* **BRIEF**
What you return must be every line below that includes the word "første".

* **DATA SUPPLIED**

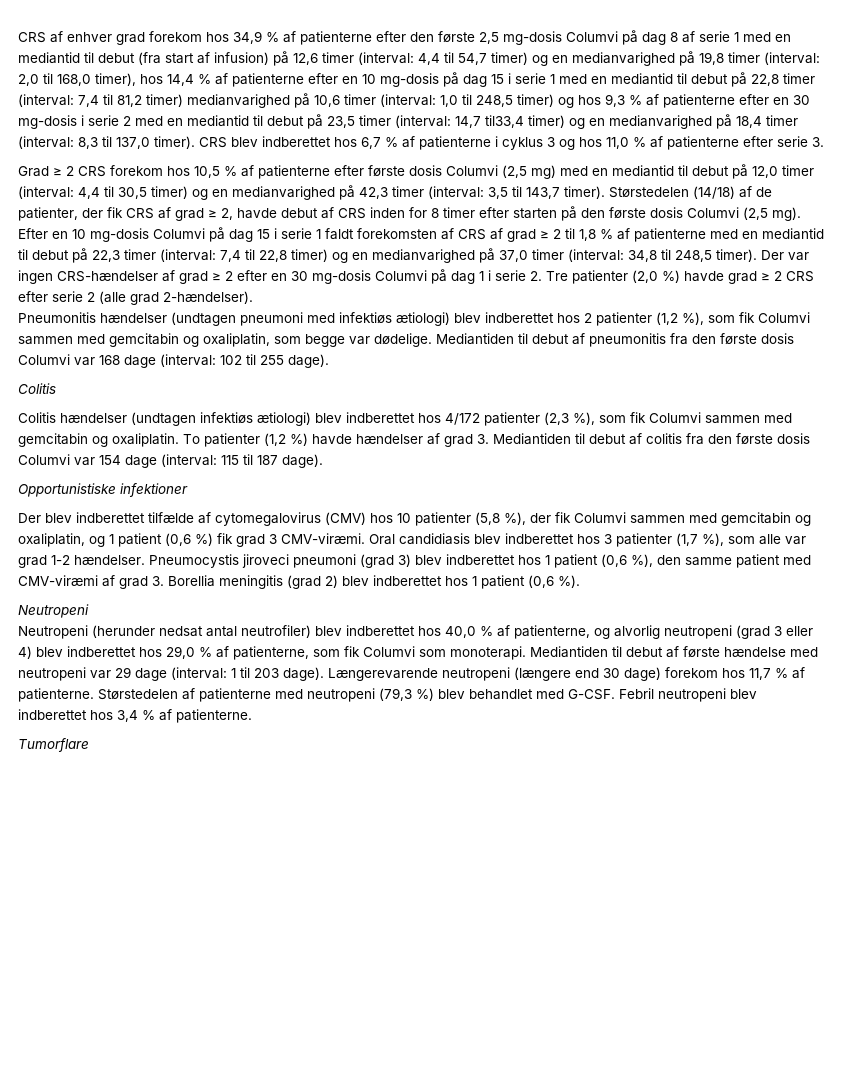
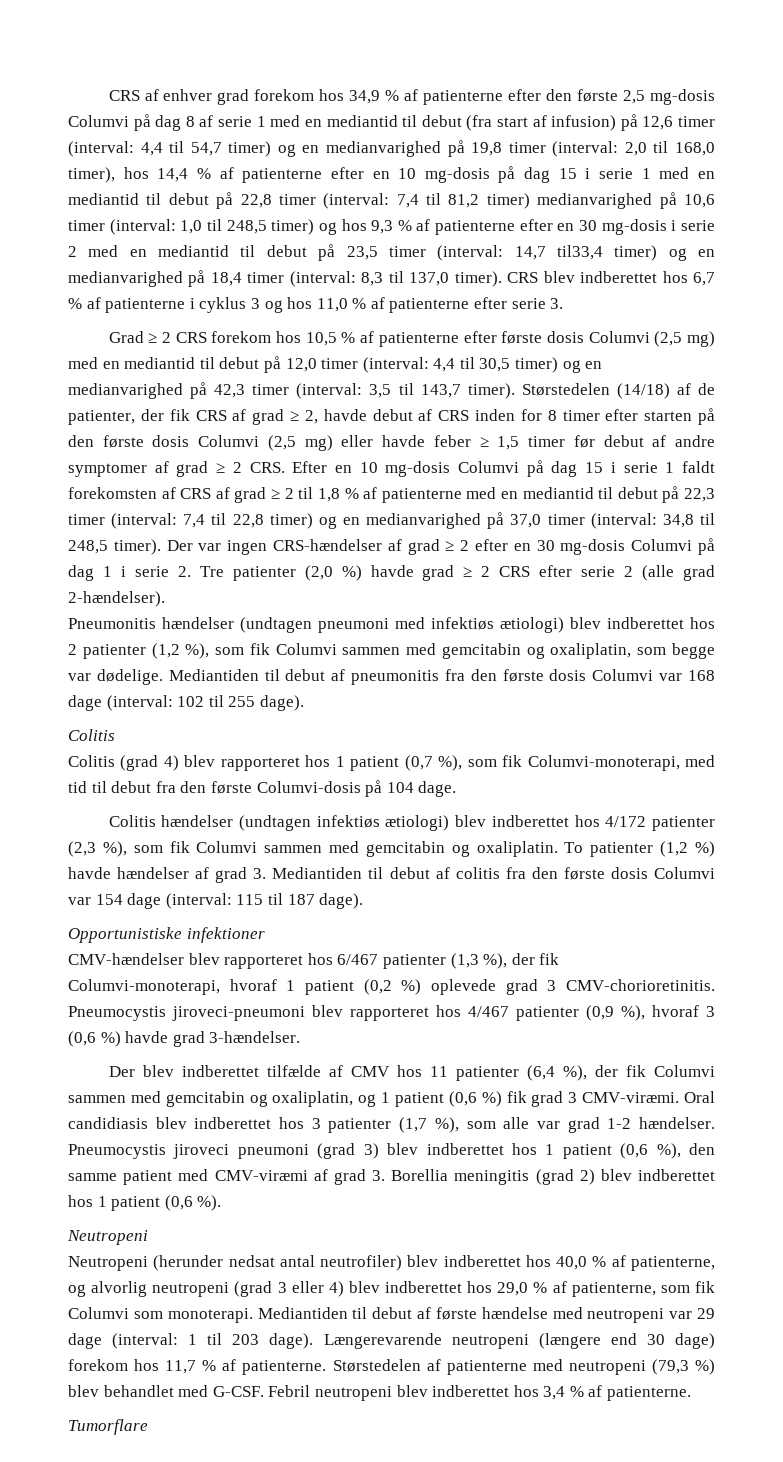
- Størstedelen (14/18) af de patienter, der fik CRS af grad ≥ 2, havde debut af CRS inden for 8 timer efter starten på den første dosis Columvi (2,5 mg). Efter en 10 mg-dosis Columvi på dag 15 i serie 1 faldt forekomsten af CRS af grad ≥ 2 til 1,8 % af patienterne med en mediantid til debut på 22,3 timer (interval:
+ Størstedelen (14/18) af de patienter, der fik CRS af grad ≥ 2, havde debut af CRS inden for 8 timer efter starten på den første dosis Columvi (2,5 mg) eller havde feber ≥ 1,5 timer før debut af andre symptomer af grad ≥ 2 CRS. Efter en 10 mg-dosis Columvi på dag 15 i serie 1 faldt forekomsten af CRS af grad ≥ 2 til 1,8 % af patienterne med en mediantid til debut på 22,3 timer (interval:
+ Colitis (grad 4) blev rapporteret hos 1 patient (0,7 %), som fik Columvi-monoterapi, med tid til debut fra den første Columvi-dosis på 104 dage.
+ CMV-hændelser blev rapporteret hos 6/467 patienter (1,3 %), der fik Columvi-monoterapi, hvoraf 1 patient (0,2 %) oplevede grad 3 CMV-chorioretinitis. Pneumocystis jiroveci-pneumoni blev rapporteret hos 4/467 patienter (0,9 %), hvoraf 3 (0,6 %) havde grad 3-hændelser.
- Der blev indberettet tilfælde af cytomegalovirus (CMV) hos 10 patienter (5,8 %), der fik Columvi sammen med gemcitabin og oxaliplatin, og 1 patient (0,6 %) fik grad 3 CMV-viræmi.
+ Der blev indberettet tilfælde af CMV hos 11 patienter (6,4 %), der fik Columvi sammen med gemcitabin og oxaliplatin, og 1 patient (0,6 %) fik grad 3 CMV-viræmi.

* **EXERCISE RESULT**
- Størstedelen (14/18) af de patienter, der fik CRS af grad ≥ 2, havde debut af CRS inden for 8 timer efter starten på den første dosis Columvi (2,5 mg). Efter en 10 mg-dosis Columvi på dag 15 i serie 1 faldt forekomsten af CRS af grad ≥ 2 til 1,8 % af patienterne med en mediantid til debut på 22,3 timer (interval:
+ Størstedelen (14/18) af de patienter, der fik CRS af grad ≥ 2, havde debut af CRS inden for 8 timer efter starten på den første dosis Columvi (2,5 mg) eller havde feber ≥ 1,5 timer før debut af andre symptomer af grad ≥ 2 CRS. Efter en 10 mg-dosis Columvi på dag 15 i serie 1 faldt forekomsten af CRS af grad ≥ 2 til 1,8 % af patienterne med en mediantid til debut på 22,3 timer (interval:
+ Colitis (grad 4) blev rapporteret hos 1 patient (0,7 %), som fik Columvi-monoterapi, med tid til debut fra den første Columvi-dosis på 104 dage.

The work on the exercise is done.